- Records provided:

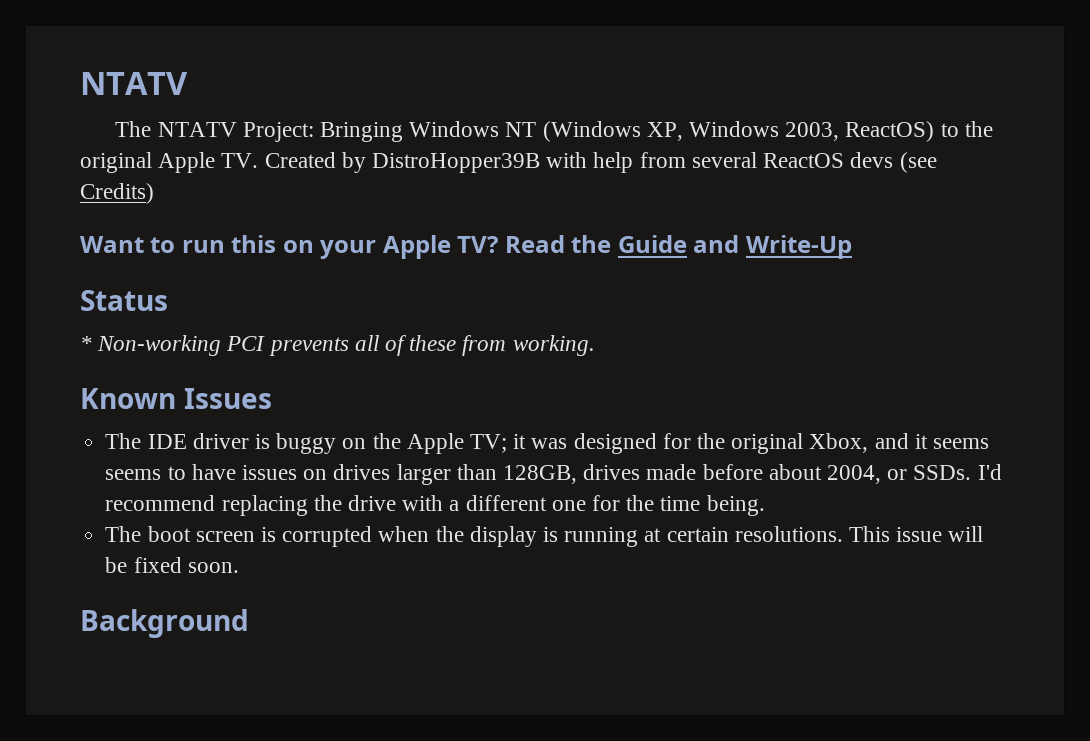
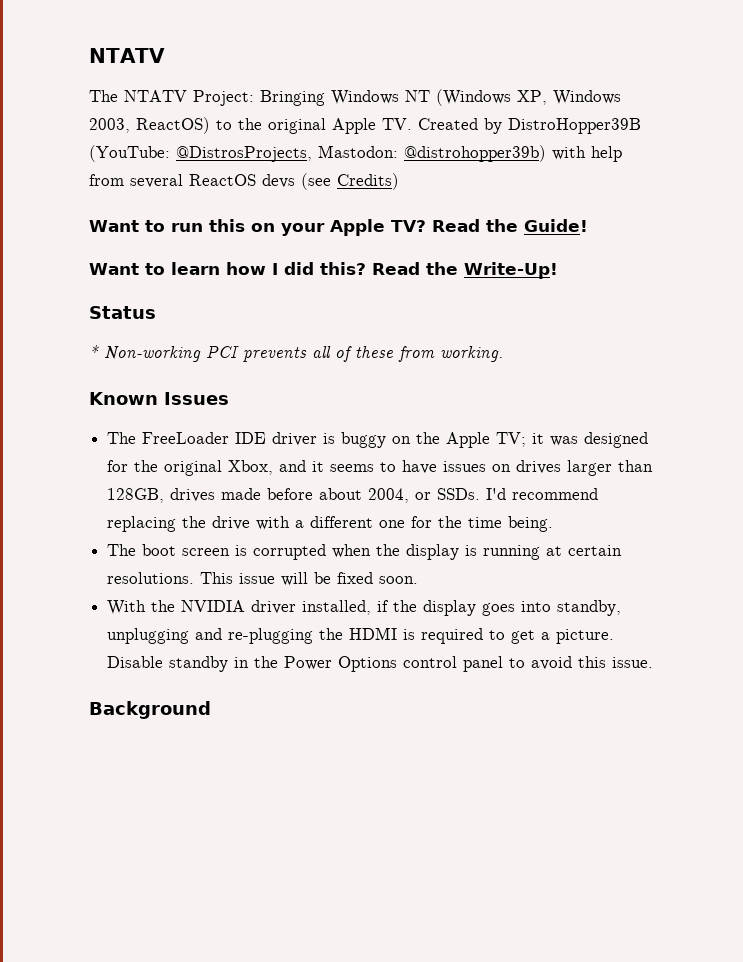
- The NTATV Project: Bringing Windows NT (Windows XP, Windows 2003, ReactOS) to the original Apple TV. Created by DistroHopper39B with help from several ReactOS devs (see Credits)
+ The NTATV Project: Bringing Windows NT (Windows XP, Windows 2003, ReactOS) to the original Apple TV. Created by DistroHopper39B (YouTube: @DistrosProjects, Mastodon: @distrohopper39b) with help from several ReactOS devs (see Credits)
- Read the Guide and Write-Up
+ Read the Guide!
+ Want to learn how I did this? Read the Write-Up!
- The IDE driver is buggy on the Apple TV; it was designed for the original Xbox, and it seems seems to have issues on drives larger than 128GB, drives made before about 2004, or SSDs.
+ The FreeLoader IDE driver is buggy on the Apple TV; it was designed for the original Xbox, and it seems to have issues on drives larger than 128GB, drives made before about 2004, or SSDs.
+ With the NVIDIA driver installed, if the display goes into standby, unplugging and re-plugging the HDMI is required to get a picture. Disable standby in the Power Options control panel to avoid this issue.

- What you have to do:
Only lines holding the word "help" are wanted; list them all from the material.

- Solution to this problem:
- The NTATV Project: Bringing Windows NT (Windows XP, Windows 2003, ReactOS) to the original Apple TV. Created by DistroHopper39B with help from several ReactOS devs (see Credits)
+ The NTATV Project: Bringing Windows NT (Windows XP, Windows 2003, ReactOS) to the original Apple TV. Created by DistroHopper39B (YouTube: @DistrosProjects, Mastodon: @distrohopper39b) with help from several ReactOS devs (see Credits)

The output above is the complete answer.